What is a planning-led approach?

The planning-led process begins by defining exactly what success looks like for the investor and then aligning every subsequent planning strategy and portfolio decision to those specific outcomes. While an investment-led approach starts with where to put the money today, a planning-led approach asks what is the goal of the portfolio for the investor. This ensures the portfolio is clearly defined around lifestyle needs, cash flow requirements, legacy intentions and charitable goals, connecting every investment decision to the individual’s real-life goals and time horizons.

A planning-led approach also brings a level of discipline and flexibility to the decision-making process. By turning abstract life goals into clear financial priorities, an individual gains the confidence to stay invested during periods of high volatility. For example, during times of geopolitical uncertainty or market downturns, an investor who has prioritized planning is less likely to make short-term, emotional, suboptimal decisions. This perspective shifts the focus away from the noise of the daily market and toward long-term achievement.

Why start with a plan well before a liquidity event?

For most business owners, their company is their largest asset, but it is also an illiquid one. Planning early allows advisers to shape their decision-making while the owner still has the most flexibility and optionality. It enables an investment adviser to model downside scenarios and help an owner understand their future liquidity needs.

Without early planning, owners often ‘exit into’ a portfolio without a fully designed strategy for the new liquidity, taxes and lifestyle needs, in addition to legacy planning. Early planning provides the structured strategy necessary to transition with confidence from business ownership into their next chapter.

What questions should an investor ask to determine if a firm prioritizes planning?

Start by asking the investment adviser what they take into consideration when determining how to invest capital. If the conversation begins with a discussion about risk tolerance and portfolio construction, it is a sign that decisions are being made without a full understanding of what the money needs to do. Risk tolerance alone does not explain whether the assets are meant for near-term cash flow, a family legacy or charitable giving. Without a plan, a portfolio is essentially built in a vacuum. This often leads to misaligned allocations and behavioral mistakes when market volatility increases. A portfolio might look appropriate on a spreadsheet, but it can still fall short of meeting the actual outcomes the investor requires.

The most important realization is that the planning process is more important than the specific investment decisions made within the portfolio. When a plan is in place and regularly revisited, the portfolio becomes purpose-built. It increases the likelihood of achieving confidence in future cash flow and legacy.

Planning should be the lens through which every investment decision is made.
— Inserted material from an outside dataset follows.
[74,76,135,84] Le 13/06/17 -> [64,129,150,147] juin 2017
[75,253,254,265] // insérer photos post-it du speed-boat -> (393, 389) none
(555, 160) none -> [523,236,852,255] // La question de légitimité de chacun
When goals are clearly defined and monitored, planning defines the purpose of the portfolio — so investment decisions are always anchored to outcomes, not just markets. ●

This article presents general information and is not intended to be financial, investment, tax, legal or other advice. It contains information and opinions which may change after publication. Views expressed herein do not necessarily reflect the views of the author’s employer. No outcome, including performance or tax consequences, is guaranteed, due to various risks and uncertainties. Readers should consult with their own financial, tax, legal or other advisors to seek advice on their individual circumstances.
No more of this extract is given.